Punto de Fisión

En manos de Homer Simpson

En marzo de 2011, cuando reventó la central nuclear de Fukushima, yo acababa de dar a luz Punto de fisión, la novela de donde toma su título esta trinchera, y algunos amigos malpensados comentaron si no tendría algo que ver yo en el asunto. Aunque el libro había empezado a germinar en mi cabeza tres o cuatro años atrás, me las había apañado para que su publicación coincidiera no sólo con el aniversario de Chernobyl sino también con el advenimiento de la mayor catástrofe nuclear desde entonces. Me preguntaban por mi sentido de la oportunidad al sacar una novela en la que la pavorosa ciudad de Pripyat era el escenario principal, y sólo podía responder que lo que me extrañaba es que en tantas décadas no hubiera habido más Chernobyls y más Fukushimas.

Al parecer, dos años después del desastre, Fukushima ha dejado intacta la sólida reputación de la energía nuclear como la más fiable y económica.
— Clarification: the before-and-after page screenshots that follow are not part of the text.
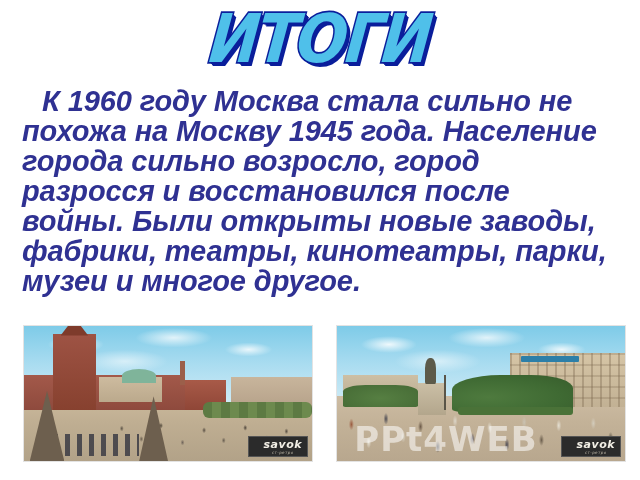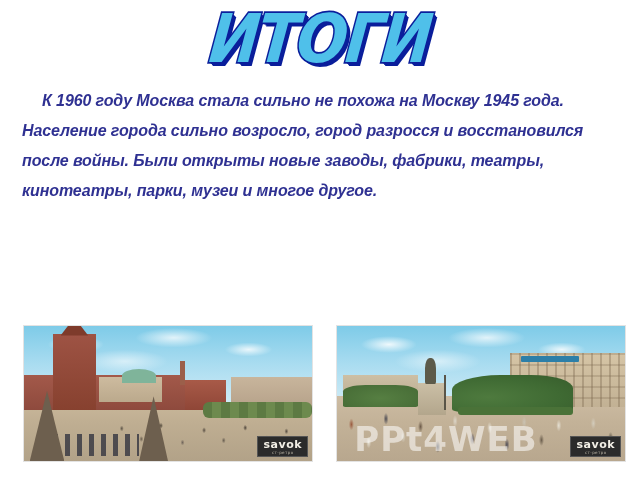--- a/index.html
+++ b/index.html
@@ -64,7 +64,7 @@
     width: 596px;
     color: #2F3192;
     font-family: "Liberation Sans", "DejaVu Sans", sans-serif;
-    font-size: 16px;
+    font-size: 29px;
     font-weight: 700;
     font-style: italic;
     line-height: 30px;

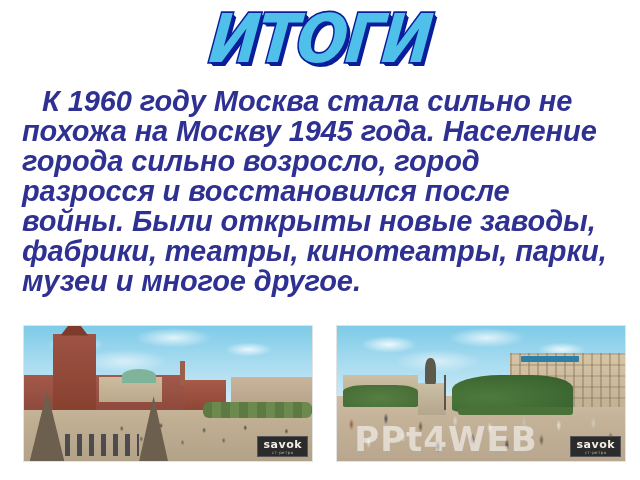--- a/index.html
+++ b/index.html
@@ -266,9 +266,10 @@
     bottom: 4px;
     background: #2b2b2b;
     border: 1px solid #555;
-    padding: 2px 5px 1px 5px;
+    padding: 2px 5px 1px 14px;
     line-height: 1;
     text-align: center;
+    font-style: italic;
   }
   .wm-savok .wm-main {
     display: block;

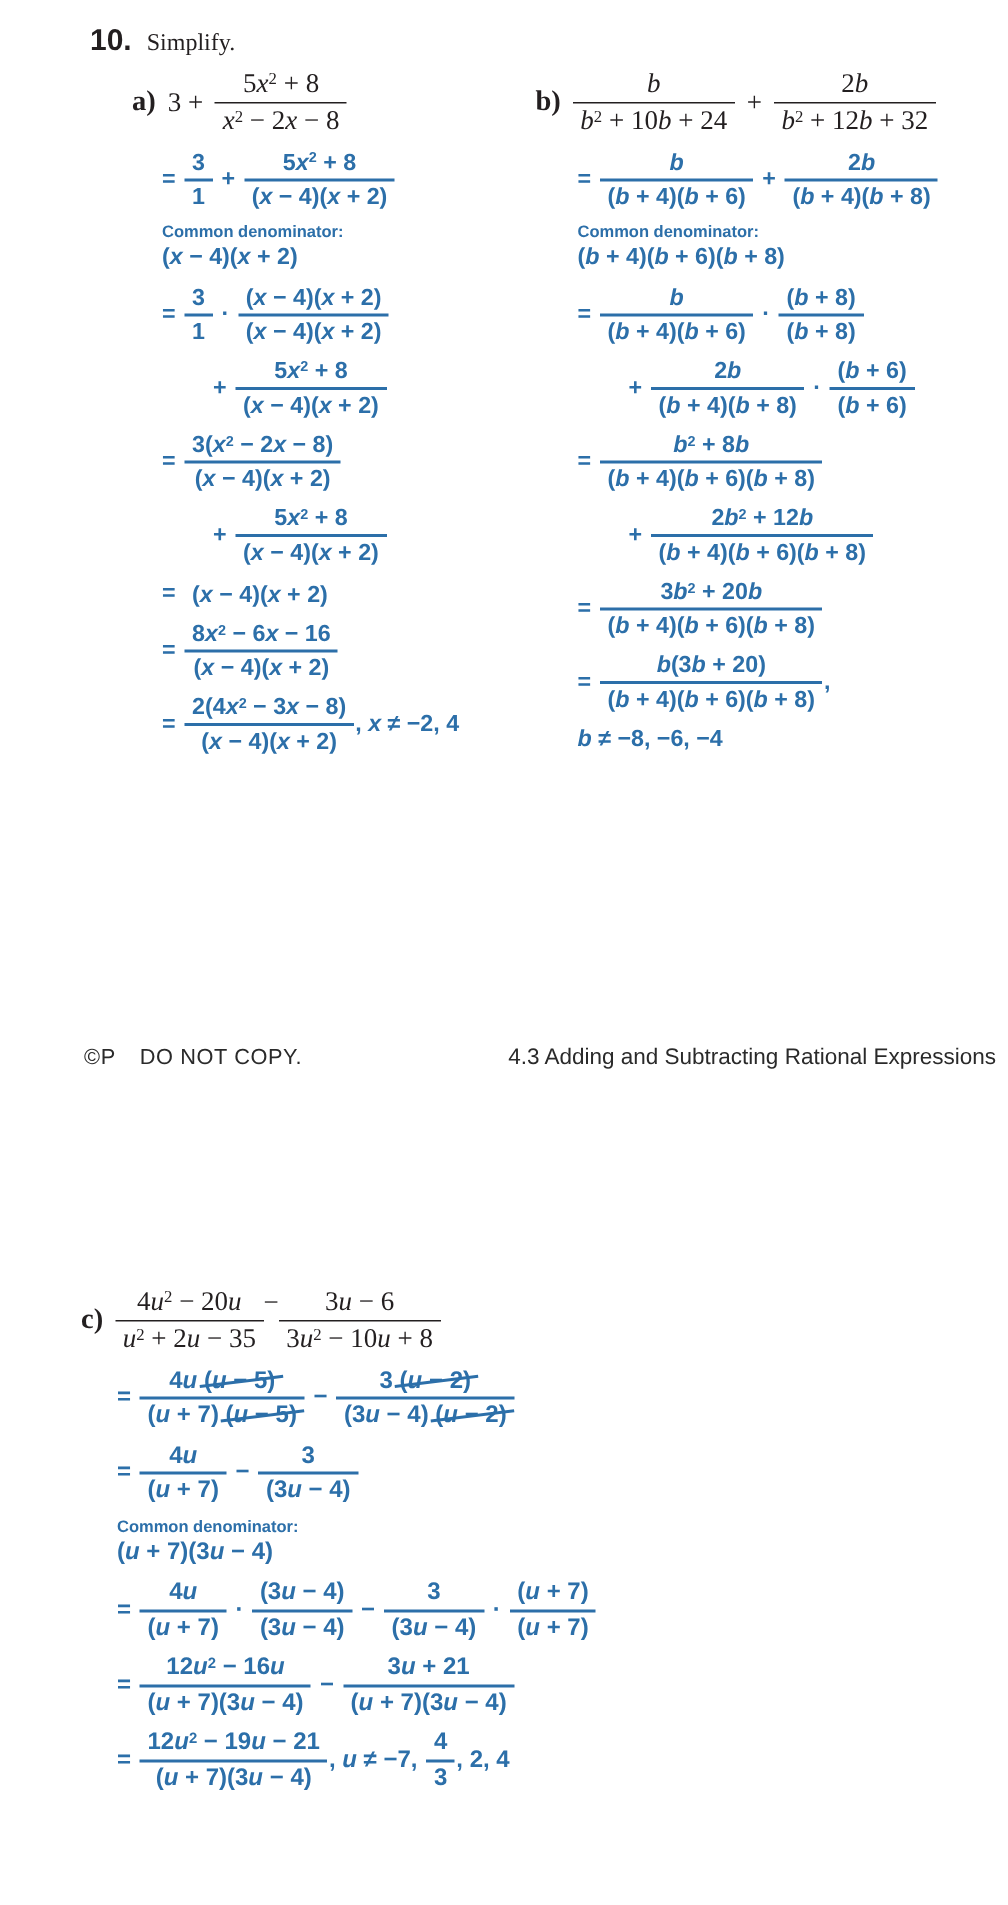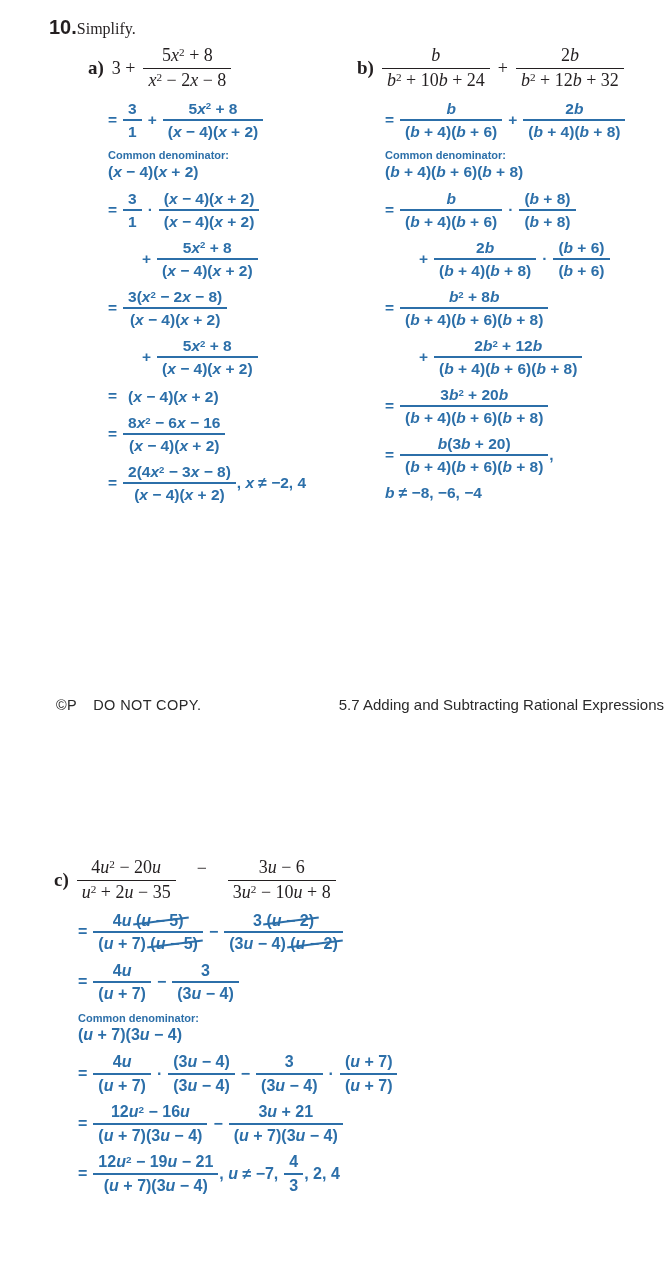--- a/index.html
+++ b/index.html
@@ -12,7 +12,7 @@
     font-family:"Liberation Sans",sans-serif;color:var(--ink);
   }
   
-  .heading{position:absolute;left:49px;top:16px;display:flex;align-items:baseline;}
+  .heading{position:absolute;left:60px;top:16px;display:flex;align-items:baseline;gap:10px;}
   .qnum{font-family:"Liberation Sans",sans-serif;font-weight:bold;font-size:20px;}
   .qtext{font-family:"Liberation Serif",serif;font-size:16px;}
 

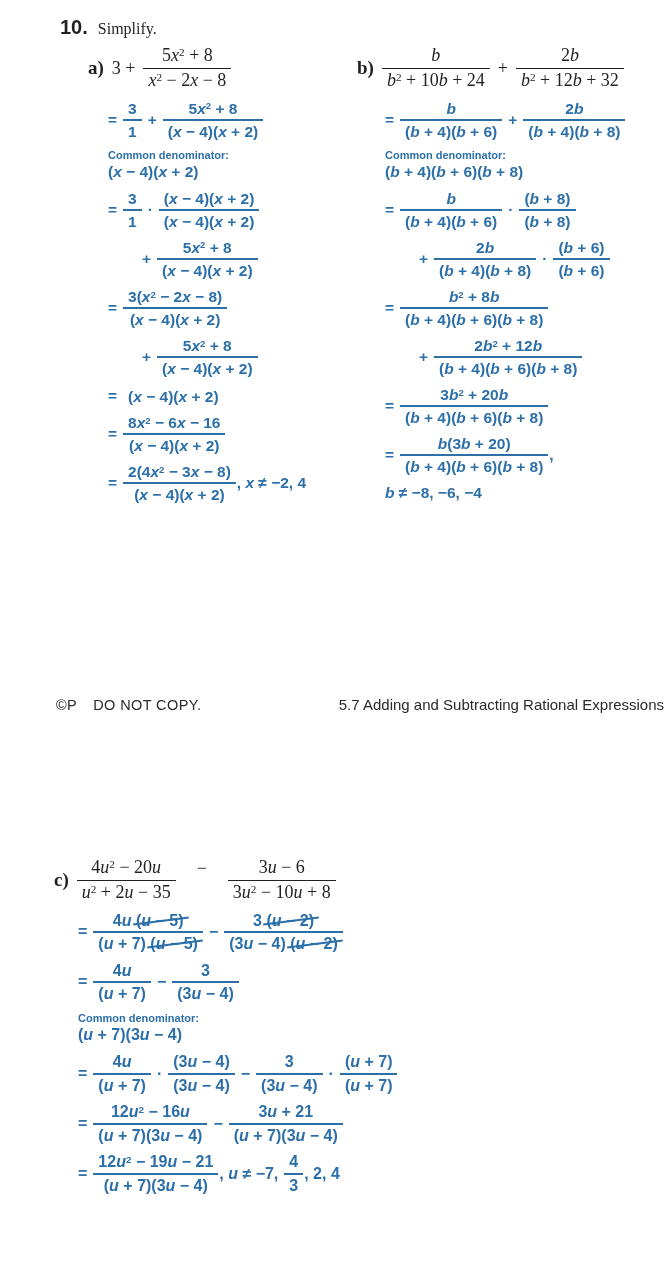--- a/index.html
+++ b/index.html
@@ -247,7 +247,7 @@
       <span>©P</span>
       <span>DO NOT COPY.</span>
     </span>
-    <span class="footer-right">5.7 Adding and Subtracting Rational Expressions</span>
+    <span class="footer-right">4.3 Adding and Subtracting Rational Expressions</span>
   </div>
 
   <section class="col col-c">

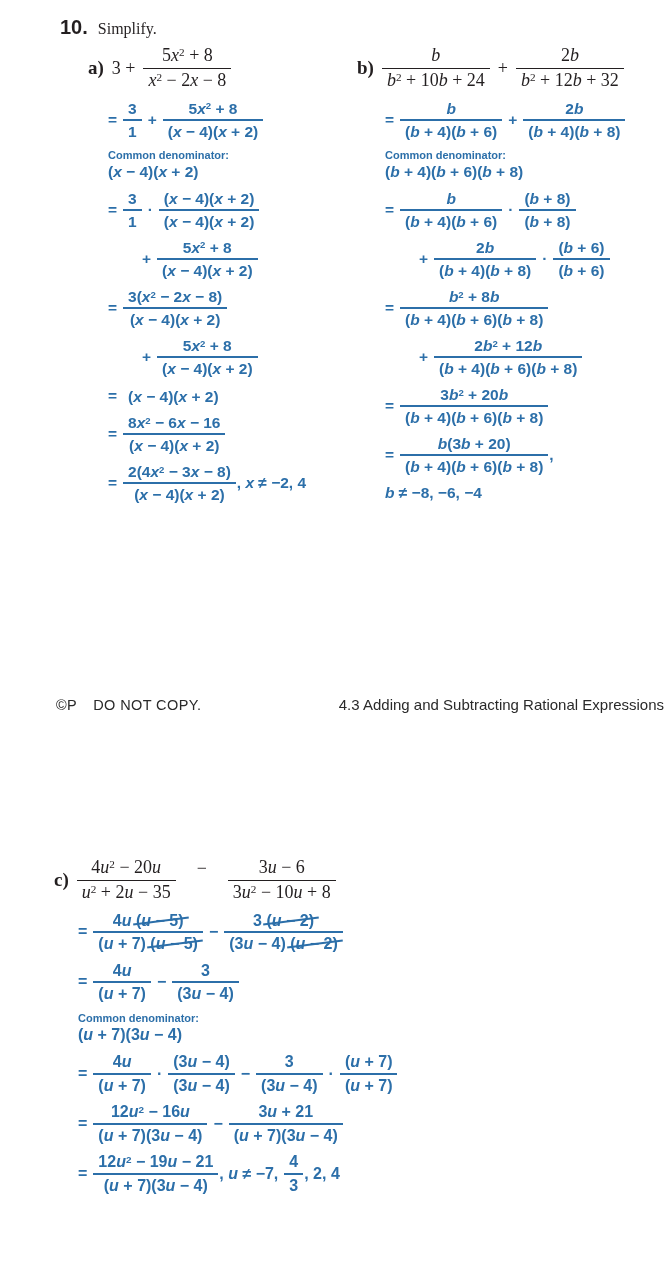--- a/index.html
+++ b/index.html
@@ -253,7 +253,7 @@
   <section class="col col-c">
     <div class="prob">
       <span class="part-label">c)</span>
-      <span class="prob-math" style="display:flex;gap:21px;">
+      <span class="prob-math" style="display:flex;gap:0;">
           <span class="frac">
             <span class="num">4<i>u</i><sup>2</sup> − 20<i>u</i></span>
             <span class="den"><i>u</i><sup>2</sup> + 2<i>u</i> − 35</span>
Es como si te dijeran que, siempre y cuando uses condón, es seguro acostarte con una ramera barata enferma de sífilis y gonorrea. Cuando me documentaba para la novela, me extrañó descubrir cuán poco en realidad se había escrito sobre Chernobyl, ya fuesen libros de ficción, testimoniales o científicos. Entonces alguien, no recuerdo si editor o escritor, me dijo que mi novela podría ser cualquier cosa excepto un éxito de ventas. No le faltaba razón. Nos encanta fantasear con el apocalipsis maya o con el calentamiento global, con vastas fantasías de destrucción donde meteoritos arrasan Nueva York o maremotos engullen los Alpes, pero jugar con el fin del mundo como posibilidad real y que te lo estampen en la cara es otra cosa. A nadie le gusta recordar que una vez casi medio mundo se fue al carajo sólo para que no subiera mucho el recibo de la luz. No es plato de gusto descubrir que una nube radiactiva cuyos pétalos llegaron hasta Japón, Suecia, Alemania y Yemen, fue provocada por la avaricia humana, espoleada por la estupidez y la imprudencia.

Leí lo bastante sobre el accidente de Chernobyl (en especial el libro extraordinario de Frederik Phol) para comprender que lo que sucedió aquel día terrible en las entrañas de la central fue un cúmulo de despropósitos digno de un episodio de Los Simpson. En los debates donde me llamaron para hablar de Fukushima, como si yo fuese no un novelista sino un experto en fisión atómica, me di cuenta de que no había un solo defensor acérrimo de la energía nuclear que no pudiera emular a Homer Simpson. Poco después del terremoto de Japón, uno de los ingenieros rusos a cargo de la limpieza de la zona de exclusión señaló que Fukushima acababa de demostrar, de golpe, que no habíamos aprendido ninguna lección de Chernobyl. Sin embargo en uno de aquellos debates esperpénticos alguien, probablemente familiar de Homer Simpson, se atrevió a apuntar con desparpajo demencial que hoy día las centrales nucleares se fabrican a prueba de meteorito. De meteorito, dijo, y se quedó tan ancho. Le señalé que yo no sabía mucho de física y menos de astrofísica pero que si un meteorito del tamaño de una naranja cayese sobre una central nuclear no quedaría más que humo.

Resulta tragicómico que, más de medio siglo después de Hiroshima, el hombre no haya inventado aún ninguna fuente de energía más segura que cascar un átomo a hostias. Mientras la radiactividad de Fukushima está a punto de verterse al mar y las autoridades competentes (?) calculan que todavía tardarán unos treinta años en terminar de desmantelar la central, mejor seguir soñando con dragones y marcianos y dejar las cosas serias en manos de Homer Simpson.